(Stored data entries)
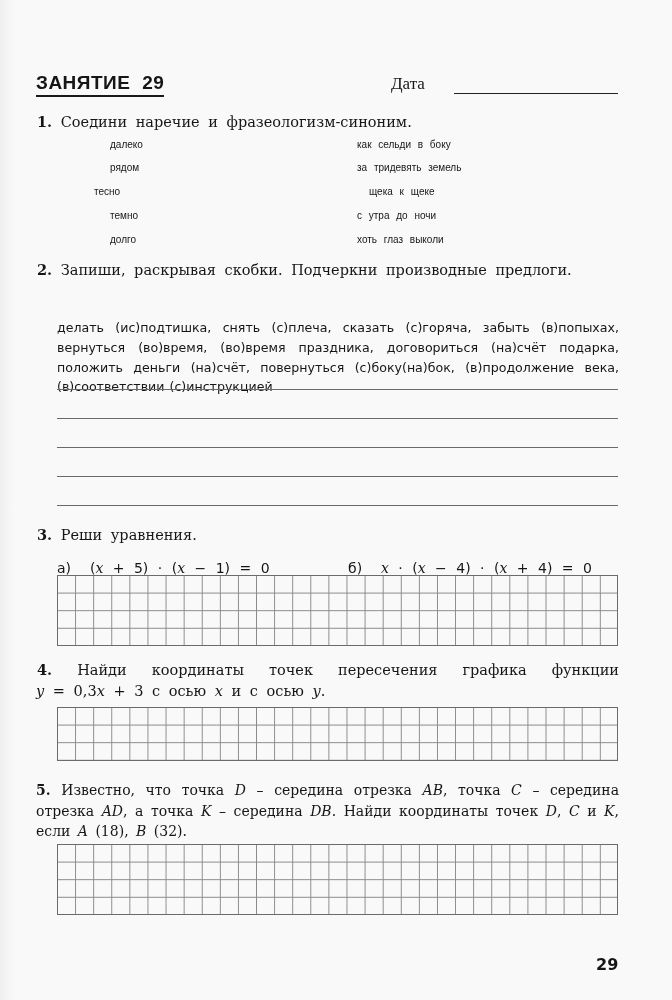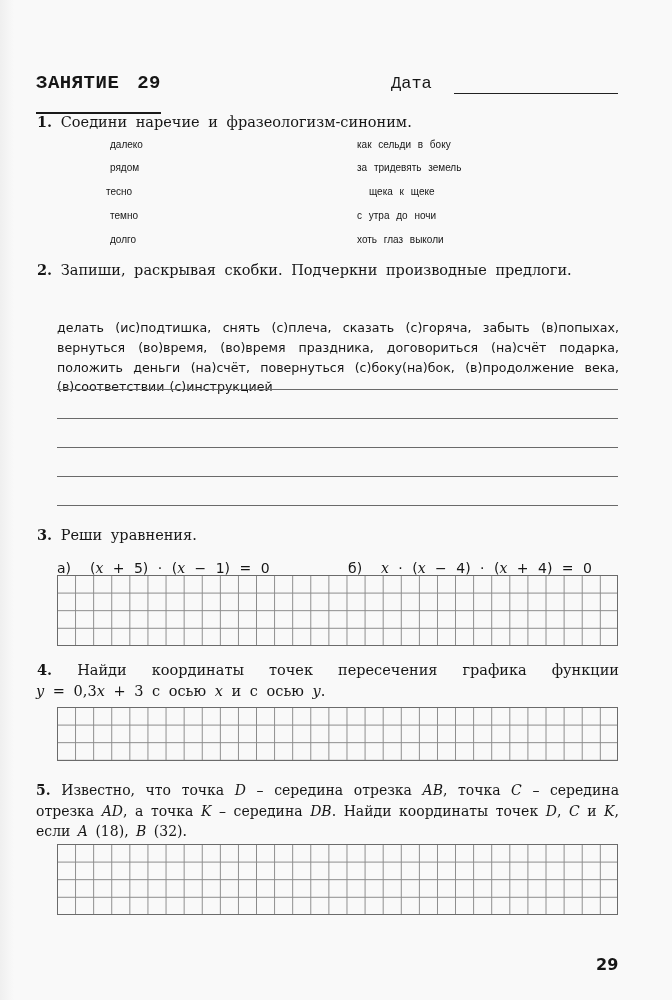--- a/index.html
+++ b/index.html
@@ -4,25 +4,25 @@
 <style>
   html, body { margin:0; padding:0; }
   body {
     width:672px; height:1000px; position:relative; overflow:hidden;
     background:#f9f9f9; color:#161616;
   }
   .edge { position:absolute; left:0; top:0; width:14px; height:1000px;
     background:linear-gradient(to right,#efefef,#f9f9f9); }
   .abs { position:absolute; white-space:nowrap; }
   .title {
-    left:36px; top:72px; font-family:Liberation Mono, monospace;
+    left:36px; top:72px; font-family:Liberation Sans, sans-serif;
     font-weight:bold; font-size:19px; letter-spacing:0.5px; word-spacing:6px;
-    border-bottom:2px solid #1a1a1a; padding-bottom:18px; line-height:22px;
+    border-bottom:2px solid #1a1a1a; padding-bottom:1px; line-height:22px;
   }
-  .date-label { left:391px; top:74px; font-family:Liberation Mono, monospace; font-size:17px; line-height:20px; }
+  .date-label { left:391px; top:74px; font-family:Liberation Serif, serif; font-size:17px; line-height:20px; }
   .date-line { position:absolute; left:454px; top:93px; width:164px; height:1px; background:#222; }
   .task-head { font-family:"DejaVu Serif","Liberation Serif",serif; font-size:14.5px; line-height:16px; word-spacing:4px; }
   .task-head .num { font-weight:bold; }
   .word { font-family:Liberation Sans, sans-serif; font-size:10px; line-height:18px; word-spacing:4px; }
   .para { position:absolute; left:57px; width:562px; font-family:"DejaVu Sans","Liberation Sans",sans-serif;
     font-size:12.6px; line-height:19.8px; text-align:justify; text-align-last:left; word-spacing:1px; }
   .para-serif { position:absolute; left:36px; width:583px; font-family:"DejaVu Serif","Liberation Serif",serif;
     font-size:14px; line-height:20.5px; text-align:justify; word-spacing:3px; }
   .para-serif .num { font-weight:bold; }
   .write-line { position:absolute; left:57px; width:561px; height:1px; background:#6a6a6a; }
@@ -47,21 +47,21 @@
 <div class="abs title">ЗАНЯТИЕ  29</div>
 <div class="abs date-label">Дата</div>
 <div class="date-line"></div>
 
 <div class="abs task-head" style="left:37px; top:114px;">
   <span class="num">1.</span>
   <span>Соедини  наречие  и  фразеологизм-синоним.</span>
 </div>
 <div class="abs word" style="left:110px; top:136px;">далеко</div>
 <div class="abs word" style="left:110px; top:159px;">рядом</div>
-<div class="abs word" style="left:106px; top:183px;text-align:center;">тесно</div>
+<div class="abs word" style="left:94px; top:183px;text-align:center;">тесно</div>
 <div class="abs word" style="left:110px; top:207px;">темно</div>
 <div class="abs word" style="left:110px; top:231px;">долго</div>
 <div class="abs word" style="left:357px; top:136px;">как  сельди  в  боку</div>
 <div class="abs word" style="left:357px; top:159px;">за  тридевять  земель</div>
 <div class="abs word" style="left:357px; top:183px;margin-left:12px;">щека  к  щеке</div>
 <div class="abs word" style="left:357px; top:207px;">с  утра  до  ночи</div>
 <div class="abs word" style="left:357px; top:231px;">хоть  глаз  выколи</div>
 
 <div class="abs task-head" style="left:37px; top:262px;">
   <span class="num">2.</span>

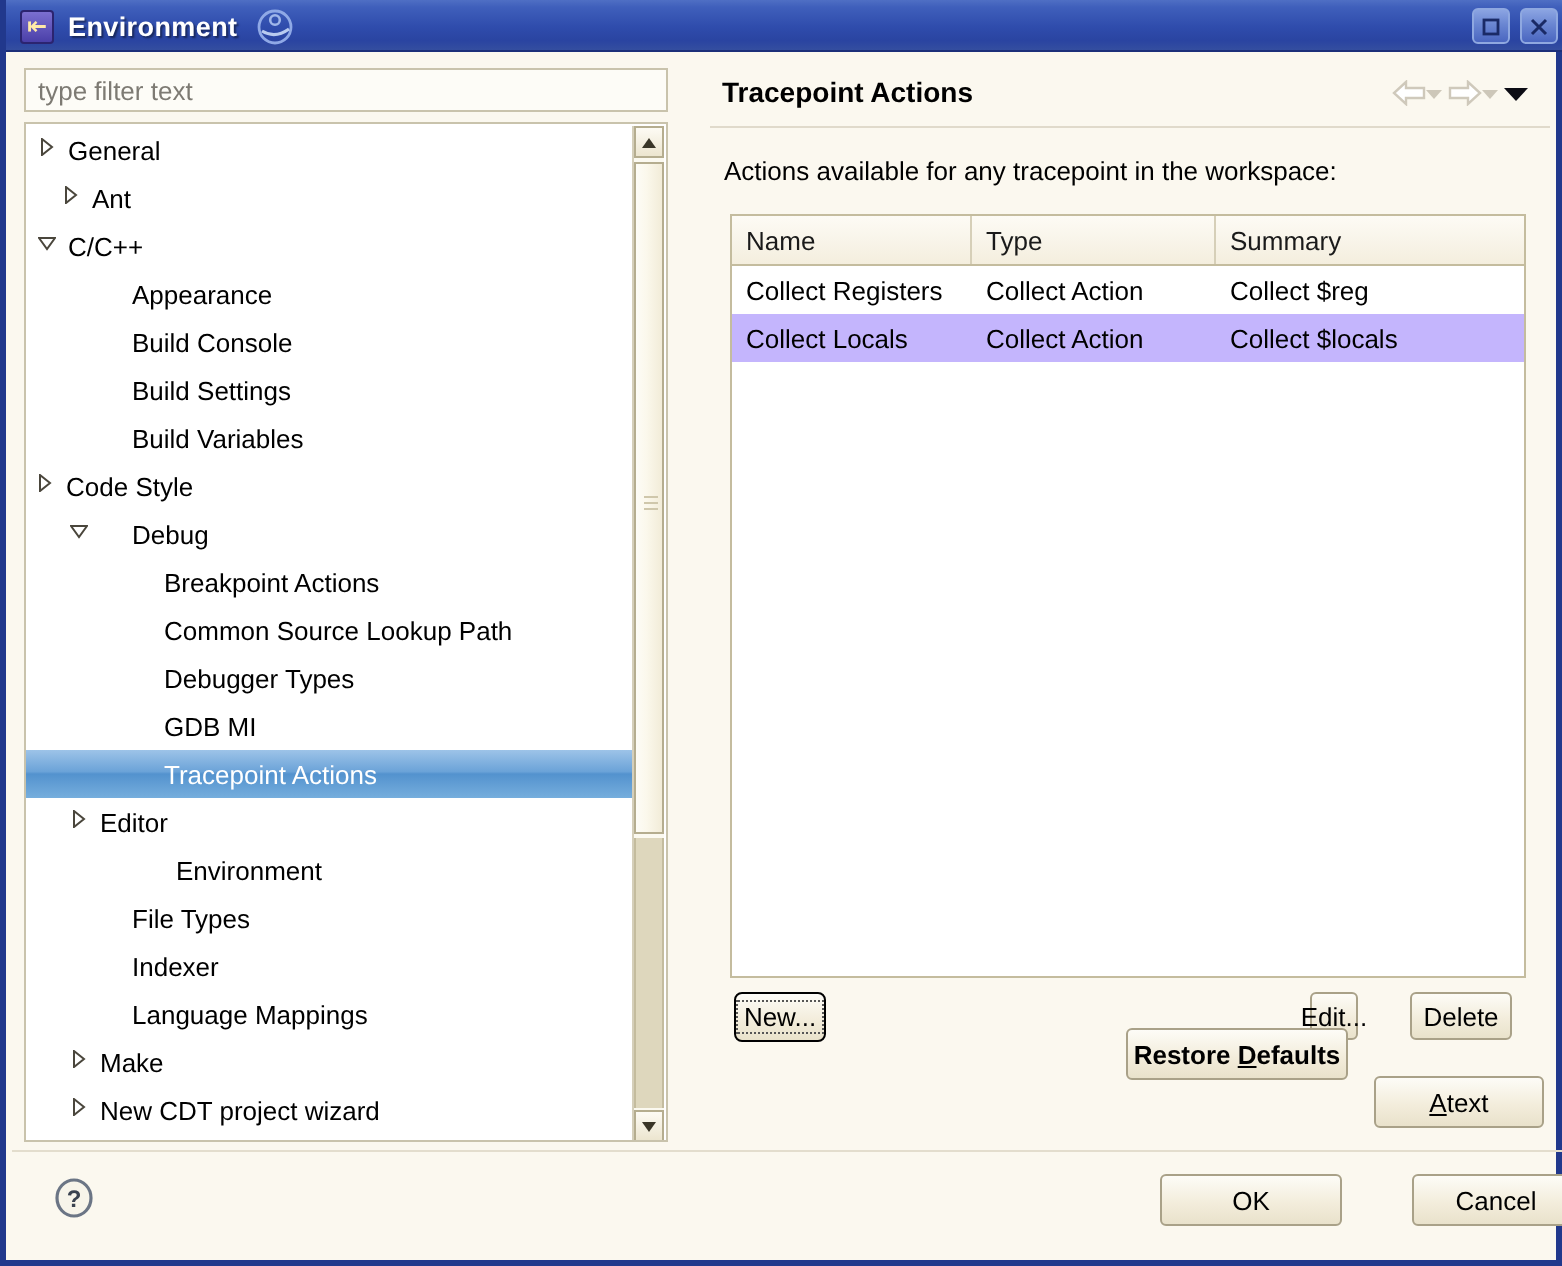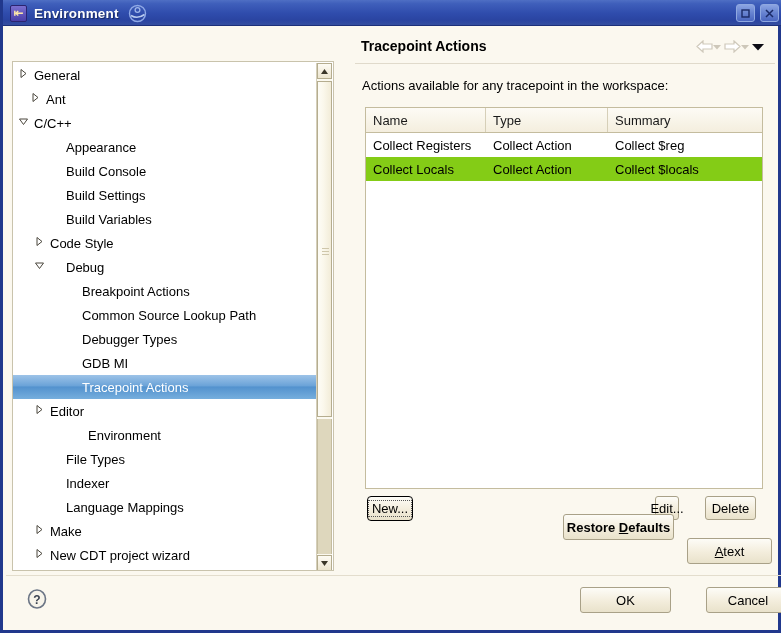--- a/index.html
+++ b/index.html
@@ -132,21 +132,21 @@
   }
   .th{
     box-sizing:border-box;display:flex;align-items:center;
     padding-left:7px;font-size:13px;color:#1a1a1a;
     border-right:1px solid #d6cfb8;
   }
   .th.c0{width:120px;}
   .th.c1{width:122px;}
   .th.c2{flex:1;border-right:none;}
   .trow{display:flex;height:24px;box-sizing:border-box;}
-  .trow.alt{background:#84cc16;}
+  .trow.alt{background:#c4b5fd;}
   .td{
     box-sizing:border-box;display:flex;align-items:center;
     padding-left:7px;font-size:13px;color:#000;
   }
   .td.c0{width:120px;}
   .td.c1{width:122px;}
   .td.c2{flex:1;}
   
   .btn{
     position:absolute;box-sizing:border-box;height:24px;
@@ -197,20 +197,23 @@
           <rect x="1" y="1" width="7" height="7" fill="none" stroke="#1a2a66" stroke-width="1.4"></rect>
         </svg>
     </div>
     <div class="wbtn">
       <svg width="9" height="9" viewBox="0 0 9 9">
           <path d="M1 1 L8 8 M8 1 L1 8" stroke="#1a2a66" stroke-width="1.5" fill="none"></path>
         </svg>
     </div>
   </div>
 
+  <div class="filterbox">
+    <span>type filter text</span>
+  </div>
 
   <div class="treepanel">
     <div class="treelist" id="treelist">
         <div class="tnode" style="padding-left: 6px;">
           <span class="arrow">
             <svg width="9" height="9" viewBox="0 0 9 9">
               <path d="M2 0.5 L7 4.5 L2 8.5 Z" fill="none" stroke="#4a463c" stroke-width="1"></path>
             </svg>
           </span>
           <span>General</span>
@@ -240,21 +243,21 @@
           <span>Build Console</span>
         </div>
         <div class="tnode" style="padding-left: 38px;">
           <span class="arrow none"></span>
           <span>Build Settings</span>
         </div>
         <div class="tnode" style="padding-left: 38px;">
           <span class="arrow none"></span>
           <span>Build Variables</span>
         </div>
-        <div class="tnode" style="padding-left: 22px;">
+        <div class="tnode" style="padding-left: 5px;">
           <span class="arrow">
             <svg width="9" height="9" viewBox="0 0 9 9">
               <path d="M2 0.5 L7 4.5 L2 8.5 Z" fill="none" stroke="#4a463c" stroke-width="1"></path>
             </svg>
           </span>
           <span>Code Style</span>
         </div>
         <div class="tnode" style="padding-left: 22px; gap: 16px;">
           <span class="arrow">
             <svg width="9" height="9" viewBox="0 0 9 9">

▶ **Exercise directions**
Your answer should be one number: how many lines above contain "weight".

▶ **Task answer**
3